Kediri, SEJAHTERA.CO – Sejumlah petani di Desa Paron Kecamatan Ngasem, Kabupaten Kediri mengadakan ritual sedekah dawet (minuman tradisional) untuk mendatangkan hujan di Sumber Kembangan desa setempat, Senin (6/11/2023) sore.
Dalam ritual itu, petani terlihat mengangkat kendil yang di dalamnya berisi dawet dan membawanya dengan berjalan kaki menuju Sumber Kembangan.
Ketika sampai, kendil itu diletakkan di tengah dan petani duduk lesehan diatas karpet. Selanjutnya, mereka berdoa bersama-sama untuk meminta agar hujan dapat segera turun.
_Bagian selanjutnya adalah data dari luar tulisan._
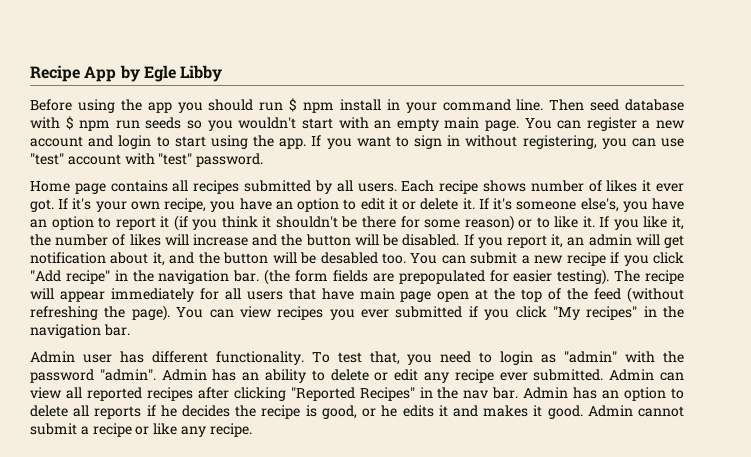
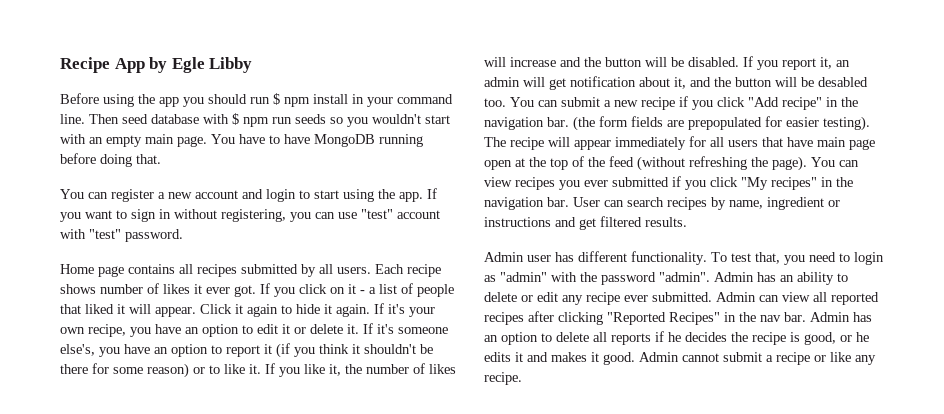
(552, 123) none -> [239,134,423,147] [60,153,161,167] [60,189,84,199] have to have MongoDB running before doing that. // You
(69, 203) none -> [274,283,454,297] [60,303,384,317] you click on it - a list of people that liked it will appear. Click it again to hide it again. If
(130, 330) none -> [573,197,840,210] [484,216,687,230] User can search recipes by name, ingredient or instructions and get filtered results.

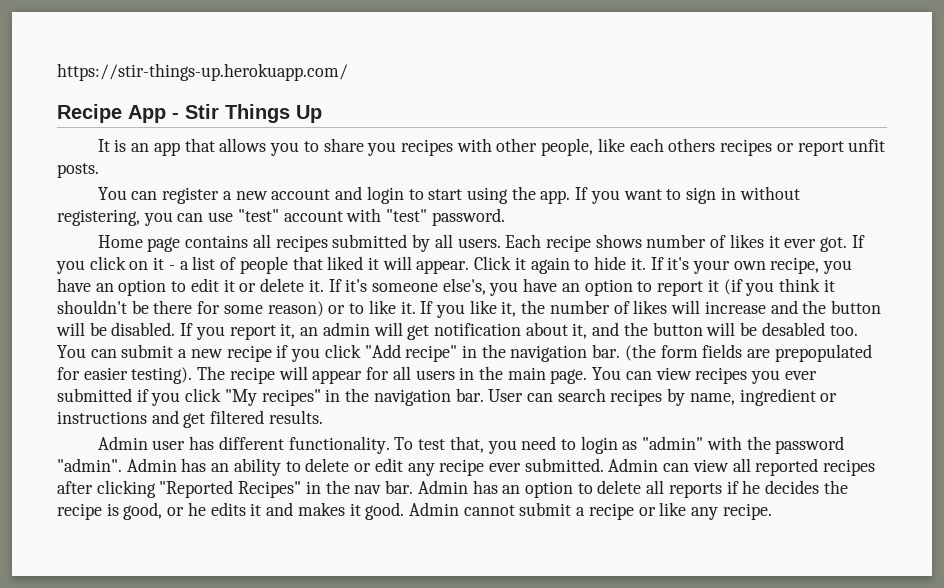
(60, 65) none -> [57,63,348,81] https://stir-things-up.herokuapp.com/ //
[149,57,253,73] [60,93,453,107] [60,113,450,127] [60,134,423,147] [60,153,161,167] by Egle Libby // Before using the app you should run $ npm install in your command line. Then seed database with $ npm run seeds so you wouldn't start with an empty main page. You have to have MongoDB running before doing that. -> [172,104,322,123] [97,138,886,156] [57,163,99,178] - Stir Things Up // It is an app that allows you to share you recipes with other people, like each others recipes or report unfit posts.
[324,304,370,317] it again. -> [630,257,646,270] it.
[615,137,686,150] immediately -> (363, 377) none
[762,137,875,150] [484,156,807,171] that have main page open at the top of the feed (without refreshing the page). -> [459,366,588,384] in the main page.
Setelah itu, petani pun membawa dawet dan ditaburkan ke area Sumber Mata Air Kembangan. Bahkan, mereka juga ada yang menaburkan atau melemparkan dawet tersebut kepada sesama petani hingga membuatnya dirinya menjadi basah.
Kepala Desa Paron, Buyung Wicaksono, mengatakan, sedekah dawet ini dilaksanakan bersama dengan petani karena tahun 2023 ini musim kemarau cukup panjang dan membuat mereka kesulitan untuk mendapatkan air.
Hal ini dikarenakan, air hujan sudah lama tidak turun sehingga membuat sumber air menjadi berkurang.
“Ritual ini tidak diadakan setiap tahun, tetapi ketika kemarau panjang. Kalau saya disini terakhir ikut ritual tahun 2019 karena waktu itu kemarau panjang, setelah itu turun hujan,” jelasnya.
Dia berharap dengan adanya ritual tersebut, maka dapat membuat hujan segera turun. Sedangkan, alasan digelarnya di Sumber Kembangan ini dikarenakan merupakan sumber yang mengeluarkan debit air yang sangat banyak.
“Kondisi saat ini kering dan membuat petani harus mengeluarkan biaya tambahan untuk diesel air maupun biaya sewa,” ucapnya.